§ Data provided
%%
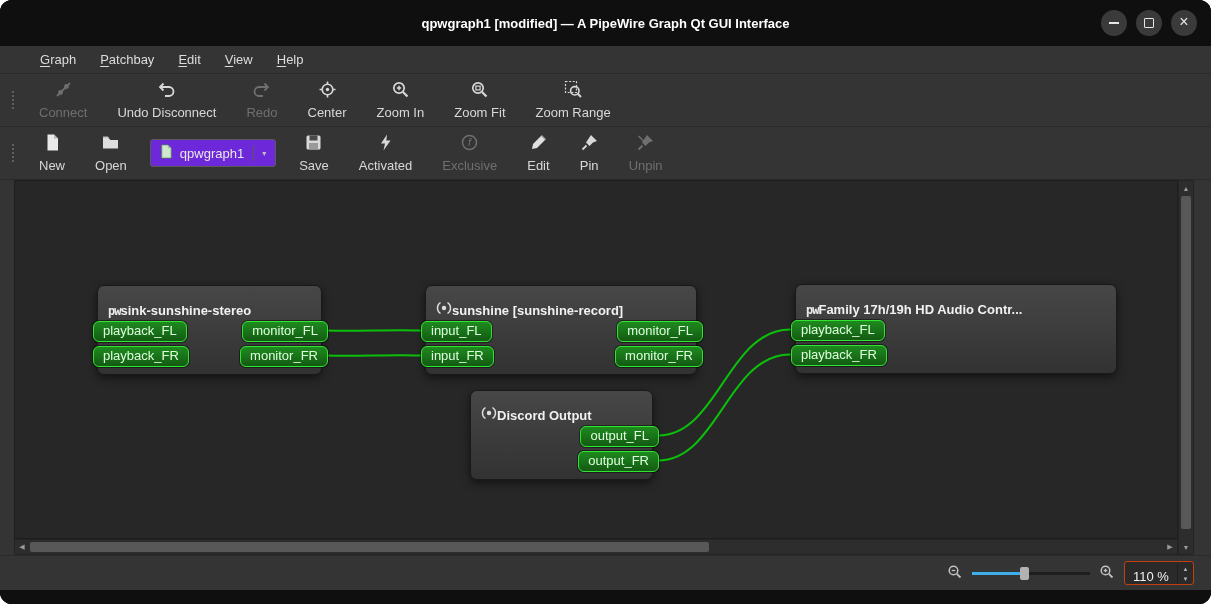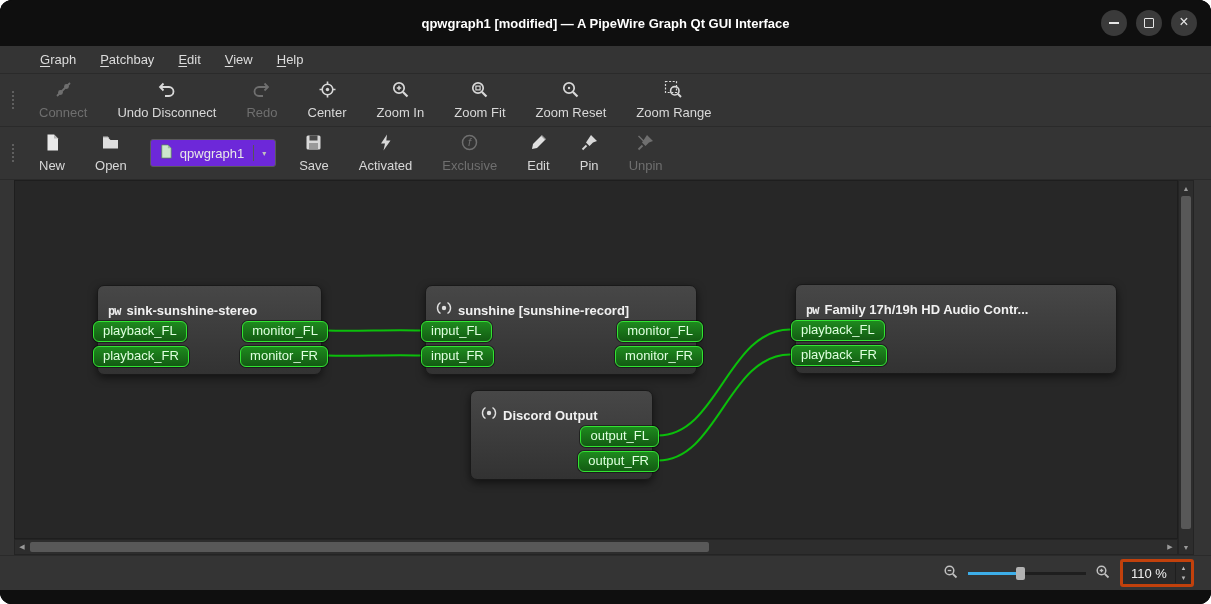--- a/index.html
+++ b/index.html
@@ -32,21 +32,21 @@
   .combo{display:flex;align-items:center;gap:6px;background:#6d28d9;border:1px solid #5a5a5a;border-radius:3px;padding:3px 7px;margin:0 8px;color:#e8e8e8;}
   .combo-sep{width:0;height:16px;border-left:1px solid #565656;margin-left:3px;}
   .combo-arrow{font-size:8px;color:#c0c0c0;padding:0 2px;}
 
   
   .main{flex:1;min-height:0;display:grid;grid-template-columns:1fr 16px;grid-template-rows:1fr 16px;padding:0 17px 0 14px;background:#343434;}
   .canvas{grid-column:1;grid-row:1;position:relative;overflow:hidden;background:#272727;border:1px solid #1e1e1e;}
   .cables{position:absolute;left:0;top:0;pointer-events:none;}
 
   .node{position:absolute;border-radius:7px;background:linear-gradient(180deg,#474747,#323232);border:1px solid #191919;box-shadow:0 3px 8px rgba(0,0,0,.55);}
-  .node-title{height:35px;box-sizing:border-box;display:flex;align-items:flex-end;gap:6px;padding:0 10px 3px 10px;color:#f1f1f1;font-weight:bold;white-space:nowrap;overflow:hidden;}
+  .node-title{height:35px;box-sizing:border-box;display:flex;align-items:flex-end;padding:0 10px 3px 10px;color:#f1f1f1;font-weight:bold;white-space:nowrap;overflow:hidden;}
   .pw-glyph{font-family:"DejaVu Sans Mono",monospace;font-weight:bold;font-size:12px;color:#ececec;letter-spacing:-1px;}
   .ports{display:flex;justify-content:space-between;}
   .ports.only-out{justify-content:flex-end;}
   .pcol{display:flex;flex-direction:column;gap:4px;}
   .pcol.in{align-items:flex-start;margin-left:-5px;}
   .pcol.out{align-items:flex-end;margin-right:-7px;}
   .port{box-sizing:border-box;height:21px;line-height:17px;font-size:13px;color:#dfffdf;background:linear-gradient(180deg,#1e8a1e,#135b13);border:1.5px solid #32e432;border-radius:6px;padding:0 9px;white-space:nowrap;box-shadow:0 0 0 1px rgba(0,0,0,.45);}
 
   
   .vscroll{grid-column:2;grid-row:1/3;background:#2d2d2d;border:1px solid #242424;display:flex;flex-direction:column;box-sizing:border-box;}
@@ -56,21 +56,21 @@
   .vthumb{width:100%;height:97%;background:#585858;border-radius:2px;}
   .htrack{flex:1;padding:2px 1px;display:flex;}
   .hthumb{height:100%;width:60%;background:#585858;border-radius:2px;}
 
   
   .statusbar{flex:0 0 34px;background:#343434;border-top:1px solid #2a2a2a;display:flex;align-items:center;justify-content:flex-end;gap:9px;padding:0 17px;}
   .slider{width:118px;height:20px;position:relative;}
   .slider-fill{position:absolute;left:0;top:9px;height:3px;width:52px;background:#3daee9;}
   .slider-rest{position:absolute;left:52px;right:0;top:9px;height:3px;background:#1e1e1e;}
   .slider-handle{position:absolute;left:48px;top:4px;width:9px;height:13px;background:#b2b2b2;border-radius:2px;}
-  .spin{display:flex;align-items:center;background:#2a2a2a;border:3px solid #c2410c;border-radius:3px;height:22px;padding-left:8px;color:#f0f0f0;}
+  .spin{display:flex;align-items:flex-end;background:#2a2a2a;border:1px solid #c2410c;border-radius:3px;height:22px;padding-left:8px;color:#f0f0f0;}
   .spin-value{min-width:38px;text-align:left;}
   .spin-btns{display:flex;flex-direction:column;border-left:1px solid #1e1e1e;margin-left:6px;}
   .spin-btn{width:15px;height:10px;display:flex;align-items:center;justify-content:center;font-size:6px;color:#b5b5b5;}
 
   .bottomstrip{flex:0 0 14px;background:#0f0f0f;}
 </style>
 </head>
 <body>
 
 <div class="window">
@@ -160,30 +160,20 @@
       <span>
           <svg width="19" height="19" viewBox="0 0 19 19">
             <circle cx="8" cy="8" r="5.2" fill="none" stroke="currentColor" stroke-width="1.7"></circle>
             <path d="M12 12 L16.5 16.5" stroke="currentColor" stroke-width="2.2"></path>
             <rect x="5.9" y="6.1" width="4.2" height="3.8" fill="none" stroke="currentColor" stroke-width="1.2"></rect>
           </svg>
         </span>
       <span>Zoom Fit</span>
     </div>
 
-    <div class="tbtn">
-      <span>
-          <svg width="19" height="19" viewBox="0 0 19 19">
-            <circle cx="8" cy="8" r="5.2" fill="none" stroke="currentColor" stroke-width="1.7"></circle>
-            <path d="M12 12 L16.5 16.5" stroke="currentColor" stroke-width="2.2"></path>
-            <circle cx="8" cy="8" r="1.2" fill="currentColor"></circle>
-          </svg>
-        </span>
-      <span>Zoom Reset</span>
-    </div>
 
     <div class="tbtn">
       <span>
           <svg width="19" height="19" viewBox="0 0 19 19">
             <rect x="1.5" y="1.5" width="11" height="11" fill="none" stroke="currentColor" stroke-width="1.2" stroke-dasharray="2 1.6"></rect>
             <circle cx="10.8" cy="10.8" r="4.2" fill="none" stroke="currentColor" stroke-width="1.6"></circle>
             <path d="M13.8 13.8 L17 17" stroke="currentColor" stroke-width="2"></path>
           </svg>
         </span>
       <span>Zoom Range</span>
%%
§ Brief
Where the string "absolute" occurs in a line of the listing, copy the line.

§ Task answer
   .cables{position:absolute;left:0;top:0;pointer-events:none;}
   .node{position:absolute;border-radius:7px;background:linear-gradient(180deg,#474747,#323232);border:1px solid #191919;box-shadow:0 3px 8px rgba(0,0,0,.55);}
   .slider-fill{position:absolute;left:0;top:9px;height:3px;width:52px;background:#3daee9;}
   .slider-rest{position:absolute;left:52px;right:0;top:9px;height:3px;background:#1e1e1e;}
   .slider-handle{position:absolute;left:48px;top:4px;width:9px;height:13px;background:#b2b2b2;border-radius:2px;}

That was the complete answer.